=== Section Start ===
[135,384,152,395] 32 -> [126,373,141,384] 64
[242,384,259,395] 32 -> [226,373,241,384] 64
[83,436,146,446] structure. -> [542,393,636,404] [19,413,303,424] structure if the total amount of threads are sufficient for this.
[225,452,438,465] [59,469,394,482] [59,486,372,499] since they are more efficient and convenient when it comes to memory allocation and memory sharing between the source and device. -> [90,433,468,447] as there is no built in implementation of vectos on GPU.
=== Section End ===
=== Section Start ===
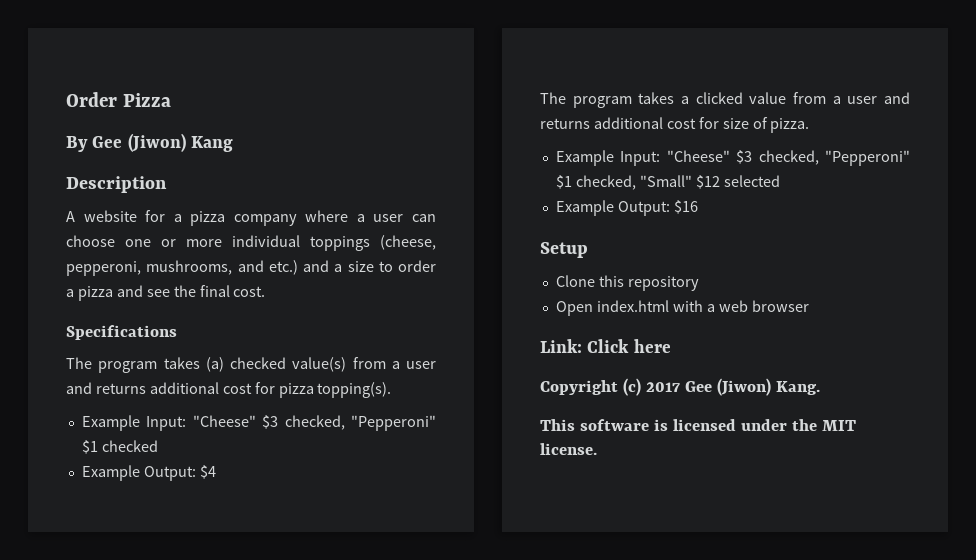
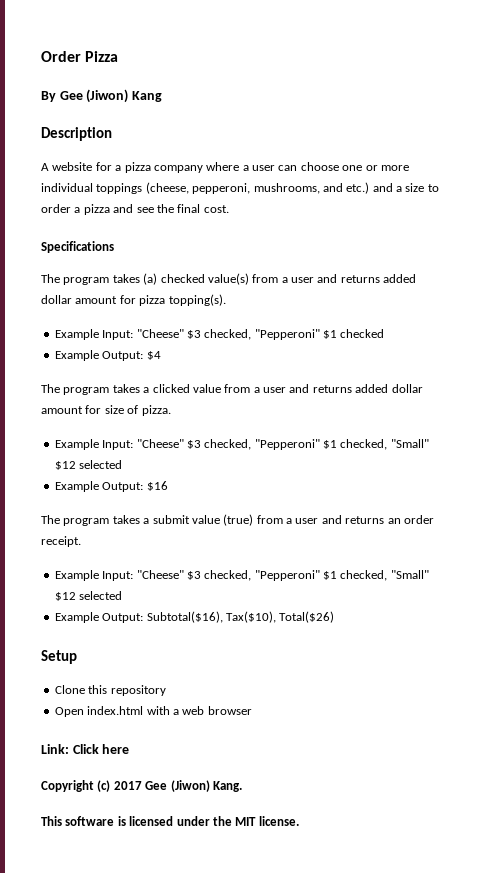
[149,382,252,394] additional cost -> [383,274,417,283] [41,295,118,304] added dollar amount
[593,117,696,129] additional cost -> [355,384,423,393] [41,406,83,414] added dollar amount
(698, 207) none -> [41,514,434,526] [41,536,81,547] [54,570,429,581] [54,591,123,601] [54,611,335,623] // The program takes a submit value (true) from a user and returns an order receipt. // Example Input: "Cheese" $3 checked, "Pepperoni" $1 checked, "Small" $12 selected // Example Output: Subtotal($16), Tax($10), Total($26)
=== Section End ===
* Exercise aim
For this exercise, repeat exactly the lines of the data above from the one with "[135,384,152,395] 32 -> [126,373,141,384] 64" down to the one with "[225,452,438,465] [59,469,394,482] [59,486,372,499]", both end lines included.

* Written response
[135,384,152,395] 32 -> [126,373,141,384] 64
[242,384,259,395] 32 -> [226,373,241,384] 64
[83,436,146,446] structure. -> [542,393,636,404] [19,413,303,424] structure if the total amount of threads are sufficient for this.
[225,452,438,465] [59,469,394,482] [59,486,372,499] since they are more efficient and convenient when it comes to memory allocation and memory sharing between the source and device. -> [90,433,468,447] as there is no built in implementation of vectos on GPU.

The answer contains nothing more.